If your request is not resolved to your satisfaction, you have the right to escalate to the Superintendencia de Industria y Comercio (SIC) — the Colombian supervisory authority for personal data protection — after exhausting the direct procedure described above.

For security vulnerability reports, use the same contact address: [email protected] (there is no separate security inbox at this time).
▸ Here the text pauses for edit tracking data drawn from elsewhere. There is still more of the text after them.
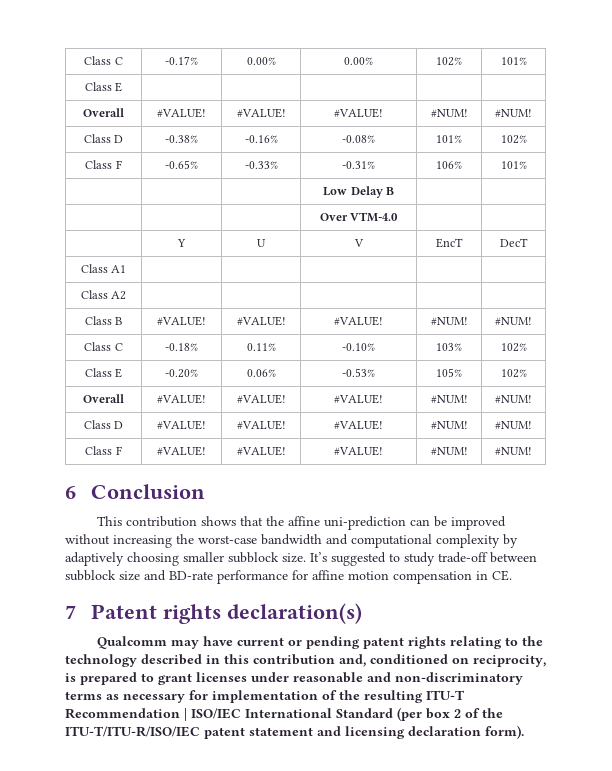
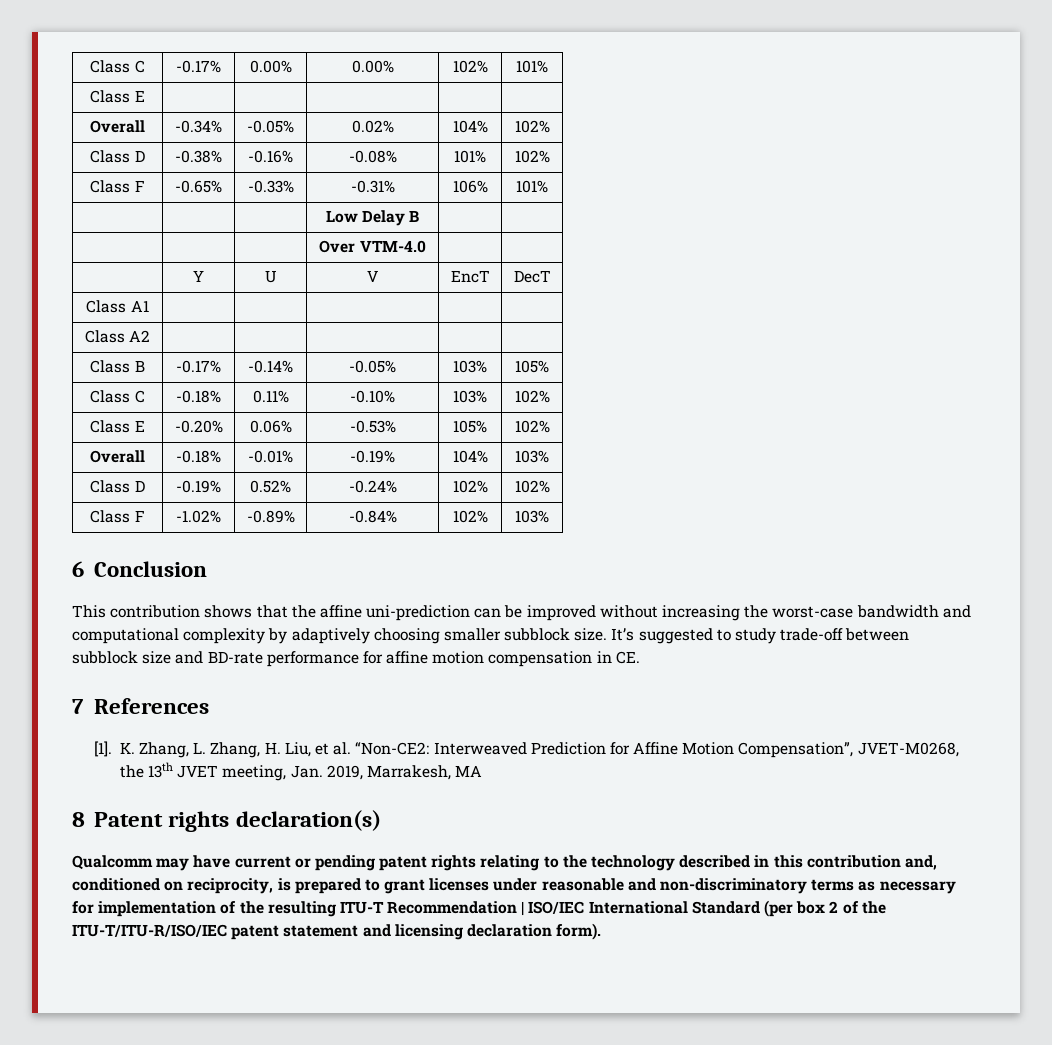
  Class E | | | | |
- Overall | #VALUE! | #VALUE! | #VALUE! | #NUM! | #NUM!
+ Overall | -0.34% | -0.05% | 0.02% | 104% | 102%
- Class B | #VALUE! | #VALUE! | #VALUE! | #NUM! | #NUM!
+ Class B | -0.17% | -0.14% | -0.05% | 103% | 105%
  Class E | -0.20% | 0.06% | -0.53% | 105% | 102%
- Overall | #VALUE! | #VALUE! | #VALUE! | #NUM! | #NUM!
- Class D | #VALUE! | #VALUE! | #VALUE! | #NUM! | #NUM!
- Class F | #VALUE! | #VALUE! | #VALUE! | #NUM! | #NUM!
+ Overall | -0.18% | -0.01% | -0.19% | 104% | 103%
+ Class D | -0.19% | 0.52% | -0.24% | 102% | 102%
+ Class F | -1.02% | -0.89% | -0.84% | 102% | 103%
- 7 Patent rights declaration(s)
+ 7 References
+ [1]. K. Zhang, L. Zhang, H. Liu, et al. “Non-CE2: Interweaved Prediction for Affine Motion Compensation”, JVET-M0268, the 13th JVET meeting, Jan. 2019, Marrakesh, MA
+ 8 Patent rights declaration(s)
Note on data-controller identification: Aegis is currently operating as a closed beta (invite-only). The data controller is the individual operator whose contact channel is [email protected]. The operator does NOT publish their legal name, national ID, or domicile during any phase of the beta — whether closed or any eventual open beta. During the entire beta (free, no billing), [email protected] is the designated contact channel for data protection and privacy matters (without excluding other published channels: [email protected] for legal matters, [email protected] for general inquiries). Full legal identification of the individual data controller will be provided only if and when the service initiates commercial operation / billing, subject to legal review at that time.

9. Security

We implement technical and organizational measures to protect your data. Encrypted backups are planned and will be implemented when infrastructure conditions permit. Two-factor authentication (2FA) is not yet available; it is planned for a future release. Exposure of data through misconfiguration is a known risk category that we actively monitor and mitigate.

10. Changes to This Policy

We may update this policy periodically. Material changes will be notified via the platform or by email. Continued use after notification constitutes acceptance.

11. Governing Law

This policy is governed by Colombian law. Any dispute will be subject to the jurisdiction of Colombian courts.